Task requirements = Please give back all the records exactly, but keep the pictures out.

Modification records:
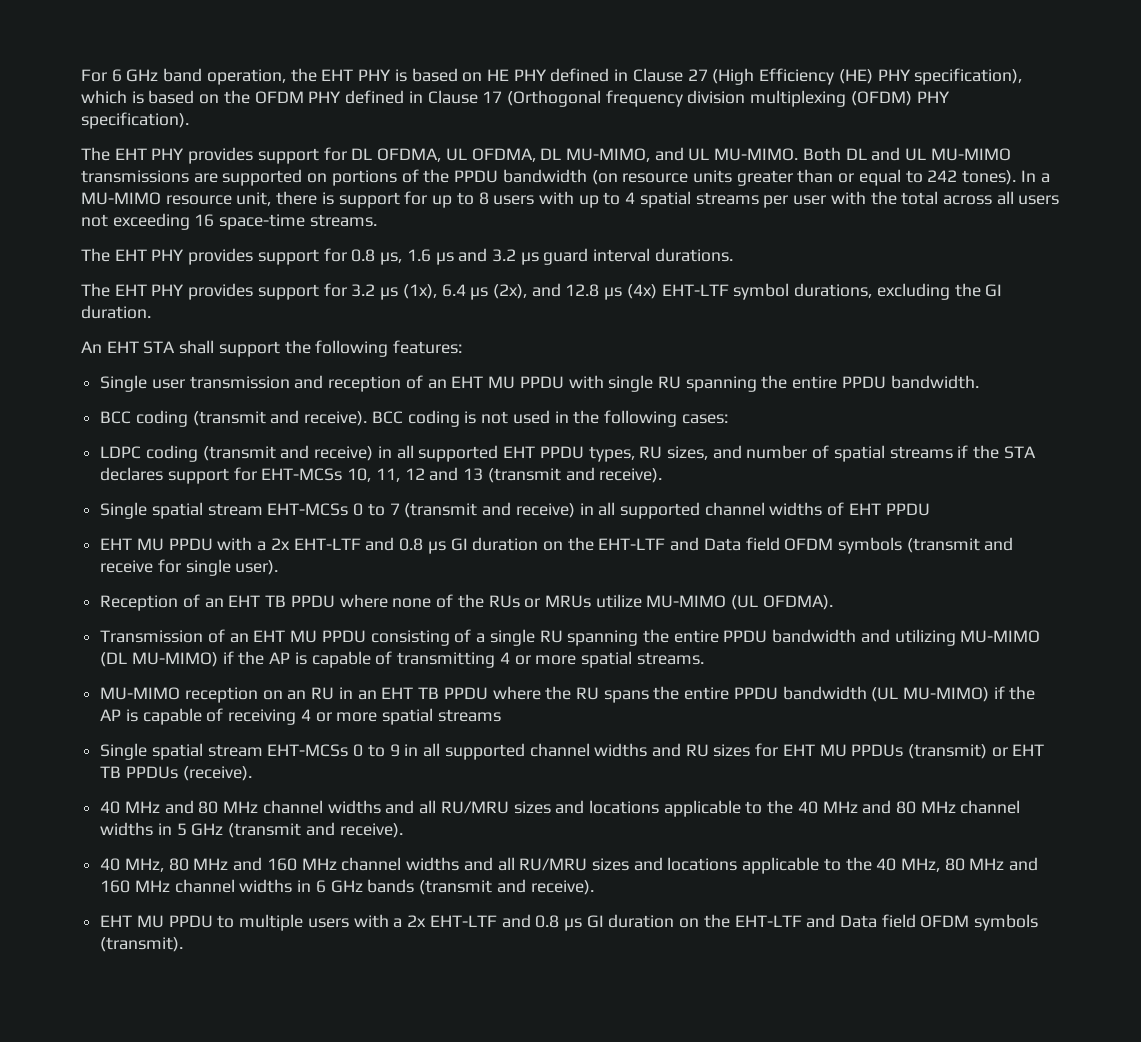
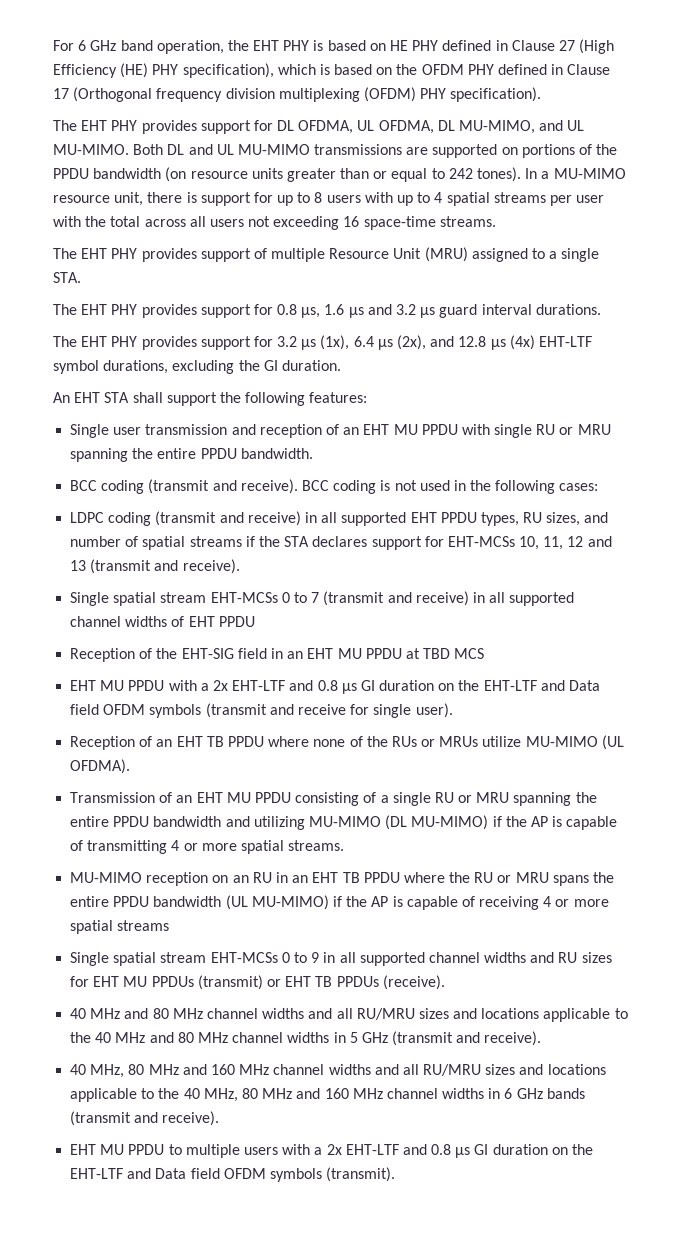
+ The EHT PHY provides support of multiple Resource Unit (MRU) assigned to a single STA.
- Single user transmission and reception of an EHT MU PPDU with single RU spanning the entire PPDU bandwidth.
+ Single user transmission and reception of an EHT MU PPDU with single RU or MRU spanning the entire PPDU bandwidth.
+ Reception of the EHT-SIG field in an EHT MU PPDU at TBD MCS
- Transmission of an EHT MU PPDU consisting of a single RU spanning the entire PPDU bandwidth and utilizing MU-MIMO (DL MU-MIMO) if the AP is capable of transmitting 4 or more spatial streams.
+ Transmission of an EHT MU PPDU consisting of a single RU or MRU spanning the entire PPDU bandwidth and utilizing MU-MIMO (DL MU-MIMO) if the AP is capable of transmitting 4 or more spatial streams.
- MU-MIMO reception on an RU in an EHT TB PPDU where the RU spans the entire PPDU bandwidth (UL MU-MIMO) if the AP is capable of receiving 4 or more spatial streams
+ MU-MIMO reception on an RU in an EHT TB PPDU where the RU or MRU spans the entire PPDU bandwidth (UL MU-MIMO) if the AP is capable of receiving 4 or more spatial streams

Response to the task =
+ The EHT PHY provides support of multiple Resource Unit (MRU) assigned to a single STA.
- Single user transmission and reception of an EHT MU PPDU with single RU spanning the entire PPDU bandwidth.
+ Single user transmission and reception of an EHT MU PPDU with single RU or MRU spanning the entire PPDU bandwidth.
+ Reception of the EHT-SIG field in an EHT MU PPDU at TBD MCS
- Transmission of an EHT MU PPDU consisting of a single RU spanning the entire PPDU bandwidth and utilizing MU-MIMO (DL MU-MIMO) if the AP is capable of transmitting 4 or more spatial streams.
+ Transmission of an EHT MU PPDU consisting of a single RU or MRU spanning the entire PPDU bandwidth and utilizing MU-MIMO (DL MU-MIMO) if the AP is capable of transmitting 4 or more spatial streams.
- MU-MIMO reception on an RU in an EHT TB PPDU where the RU spans the entire PPDU bandwidth (UL MU-MIMO) if the AP is capable of receiving 4 or more spatial streams
+ MU-MIMO reception on an RU in an EHT TB PPDU where the RU or MRU spans the entire PPDU bandwidth (UL MU-MIMO) if the AP is capable of receiving 4 or more spatial streams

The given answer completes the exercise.